* Work to be completed *
Word for word, repeat each entry that follows.

————

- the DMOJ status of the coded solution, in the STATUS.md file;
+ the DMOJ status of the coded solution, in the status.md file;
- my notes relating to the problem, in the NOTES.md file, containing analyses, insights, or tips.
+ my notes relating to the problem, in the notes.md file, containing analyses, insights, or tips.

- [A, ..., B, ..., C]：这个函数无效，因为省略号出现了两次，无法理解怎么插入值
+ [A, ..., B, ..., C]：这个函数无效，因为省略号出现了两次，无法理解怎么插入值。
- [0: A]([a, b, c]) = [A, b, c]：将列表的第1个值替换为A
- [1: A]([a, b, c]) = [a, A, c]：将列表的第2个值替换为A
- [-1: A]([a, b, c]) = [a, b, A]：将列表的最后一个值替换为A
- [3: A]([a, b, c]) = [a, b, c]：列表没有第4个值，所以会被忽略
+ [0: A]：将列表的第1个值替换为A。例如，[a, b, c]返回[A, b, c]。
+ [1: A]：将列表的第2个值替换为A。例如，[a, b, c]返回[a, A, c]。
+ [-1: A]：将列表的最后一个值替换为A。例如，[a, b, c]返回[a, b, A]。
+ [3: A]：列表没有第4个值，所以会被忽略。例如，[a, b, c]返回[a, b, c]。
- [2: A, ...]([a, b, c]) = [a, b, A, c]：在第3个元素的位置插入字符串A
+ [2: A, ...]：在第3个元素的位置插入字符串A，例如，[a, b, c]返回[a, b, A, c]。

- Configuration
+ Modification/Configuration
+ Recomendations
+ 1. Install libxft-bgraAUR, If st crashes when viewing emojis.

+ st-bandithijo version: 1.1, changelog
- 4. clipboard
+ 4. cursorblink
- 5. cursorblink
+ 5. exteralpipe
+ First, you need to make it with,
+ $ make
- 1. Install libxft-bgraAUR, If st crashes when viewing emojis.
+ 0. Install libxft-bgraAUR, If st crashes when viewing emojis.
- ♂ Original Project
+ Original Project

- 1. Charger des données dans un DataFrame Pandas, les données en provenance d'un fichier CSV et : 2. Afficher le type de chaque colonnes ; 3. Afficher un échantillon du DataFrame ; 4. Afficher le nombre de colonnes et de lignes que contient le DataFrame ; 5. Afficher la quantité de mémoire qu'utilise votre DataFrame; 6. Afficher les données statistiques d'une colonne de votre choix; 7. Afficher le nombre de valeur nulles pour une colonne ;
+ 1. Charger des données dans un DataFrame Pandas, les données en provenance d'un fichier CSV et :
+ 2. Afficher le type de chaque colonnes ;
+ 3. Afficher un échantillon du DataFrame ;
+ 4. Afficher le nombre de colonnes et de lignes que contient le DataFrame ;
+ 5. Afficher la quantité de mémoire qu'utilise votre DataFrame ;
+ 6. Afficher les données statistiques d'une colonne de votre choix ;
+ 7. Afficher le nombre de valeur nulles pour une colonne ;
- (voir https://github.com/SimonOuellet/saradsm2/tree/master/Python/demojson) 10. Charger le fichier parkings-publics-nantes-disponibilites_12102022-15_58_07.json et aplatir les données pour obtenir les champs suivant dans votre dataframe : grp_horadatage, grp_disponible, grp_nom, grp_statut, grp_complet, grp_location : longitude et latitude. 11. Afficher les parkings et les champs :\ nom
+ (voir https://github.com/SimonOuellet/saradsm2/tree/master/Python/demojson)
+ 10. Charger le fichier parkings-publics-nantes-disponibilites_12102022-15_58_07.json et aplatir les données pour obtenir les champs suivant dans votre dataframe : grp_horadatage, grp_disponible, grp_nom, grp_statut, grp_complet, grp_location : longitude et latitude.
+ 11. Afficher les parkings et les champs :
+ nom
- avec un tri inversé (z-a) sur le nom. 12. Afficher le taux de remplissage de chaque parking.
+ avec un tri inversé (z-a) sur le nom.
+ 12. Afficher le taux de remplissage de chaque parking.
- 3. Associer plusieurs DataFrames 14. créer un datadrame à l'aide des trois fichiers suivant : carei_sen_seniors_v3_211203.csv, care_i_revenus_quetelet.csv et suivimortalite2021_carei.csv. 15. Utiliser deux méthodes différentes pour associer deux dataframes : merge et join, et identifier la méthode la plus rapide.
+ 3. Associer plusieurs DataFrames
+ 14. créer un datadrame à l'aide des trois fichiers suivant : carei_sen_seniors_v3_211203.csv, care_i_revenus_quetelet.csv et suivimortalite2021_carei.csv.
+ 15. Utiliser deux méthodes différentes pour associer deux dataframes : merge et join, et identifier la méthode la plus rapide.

————

* Exercise result *
- the DMOJ status of the coded solution, in the STATUS.md file;
+ the DMOJ status of the coded solution, in the status.md file;
- my notes relating to the problem, in the NOTES.md file, containing analyses, insights, or tips.
+ my notes relating to the problem, in the notes.md file, containing analyses, insights, or tips.

- [A, ..., B, ..., C]：这个函数无效，因为省略号出现了两次，无法理解怎么插入值
+ [A, ..., B, ..., C]：这个函数无效，因为省略号出现了两次，无法理解怎么插入值。
- [0: A]([a, b, c]) = [A, b, c]：将列表的第1个值替换为A
- [1: A]([a, b, c]) = [a, A, c]：将列表的第2个值替换为A
- [-1: A]([a, b, c]) = [a, b, A]：将列表的最后一个值替换为A
- [3: A]([a, b, c]) = [a, b, c]：列表没有第4个值，所以会被忽略
+ [0: A]：将列表的第1个值替换为A。例如，[a, b, c]返回[A, b, c]。
+ [1: A]：将列表的第2个值替换为A。例如，[a, b, c]返回[a, A, c]。
+ [-1: A]：将列表的最后一个值替换为A。例如，[a, b, c]返回[a, b, A]。
+ [3: A]：列表没有第4个值，所以会被忽略。例如，[a, b, c]返回[a, b, c]。
- [2: A, ...]([a, b, c]) = [a, b, A, c]：在第3个元素的位置插入字符串A
+ [2: A, ...]：在第3个元素的位置插入字符串A，例如，[a, b, c]返回[a, b, A, c]。

- Configuration
+ Modification/Configuration
+ Recomendations
+ 1. Install libxft-bgraAUR, If st crashes when viewing emojis.

+ st-bandithijo version: 1.1, changelog
- 4. clipboard
+ 4. cursorblink
- 5. cursorblink
+ 5. exteralpipe
+ First, you need to make it with,
+ $ make
- 1. Install libxft-bgraAUR, If st crashes when viewing emojis.
+ 0. Install libxft-bgraAUR, If st crashes when viewing emojis.
- ♂ Original Project
+ Original Project

- 1. Charger des données dans un DataFrame Pandas, les données en provenance d'un fichier CSV et : 2. Afficher le type de chaque colonnes ; 3. Afficher un échantillon du DataFrame ; 4. Afficher le nombre de colonnes et de lignes que contient le DataFrame ; 5. Afficher la quantité de mémoire qu'utilise votre DataFrame; 6. Afficher les données statistiques d'une colonne de votre choix; 7. Afficher le nombre de valeur nulles pour une colonne ;
+ 1. Charger des données dans un DataFrame Pandas, les données en provenance d'un fichier CSV et :
+ 2. Afficher le type de chaque colonnes ;
+ 3. Afficher un échantillon du DataFrame ;
+ 4. Afficher le nombre de colonnes et de lignes que contient le DataFrame ;
+ 5. Afficher la quantité de mémoire qu'utilise votre DataFrame ;
+ 6. Afficher les données statistiques d'une colonne de votre choix ;
+ 7. Afficher le nombre de valeur nulles pour une colonne ;
- (voir https://github.com/SimonOuellet/saradsm2/tree/master/Python/demojson) 10. Charger le fichier parkings-publics-nantes-disponibilites_12102022-15_58_07.json et aplatir les données pour obtenir les champs suivant dans votre dataframe : grp_horadatage, grp_disponible, grp_nom, grp_statut, grp_complet, grp_location : longitude et latitude. 11. Afficher les parkings et les champs :\ nom
+ (voir https://github.com/SimonOuellet/saradsm2/tree/master/Python/demojson)
+ 10. Charger le fichier parkings-publics-nantes-disponibilites_12102022-15_58_07.json et aplatir les données pour obtenir les champs suivant dans votre dataframe : grp_horadatage, grp_disponible, grp_nom, grp_statut, grp_complet, grp_location : longitude et latitude.
+ 11. Afficher les parkings et les champs :
+ nom
- avec un tri inversé (z-a) sur le nom. 12. Afficher le taux de remplissage de chaque parking.
+ avec un tri inversé (z-a) sur le nom.
+ 12. Afficher le taux de remplissage de chaque parking.
- 3. Associer plusieurs DataFrames 14. créer un datadrame à l'aide des trois fichiers suivant : carei_sen_seniors_v3_211203.csv, care_i_revenus_quetelet.csv et suivimortalite2021_carei.csv. 15. Utiliser deux méthodes différentes pour associer deux dataframes : merge et join, et identifier la méthode la plus rapide.
+ 3. Associer plusieurs DataFrames
+ 14. créer un datadrame à l'aide des trois fichiers suivant : carei_sen_seniors_v3_211203.csv, care_i_revenus_quetelet.csv et suivimortalite2021_carei.csv.
+ 15. Utiliser deux méthodes différentes pour associer deux dataframes : merge et join, et identifier la méthode la plus rapide.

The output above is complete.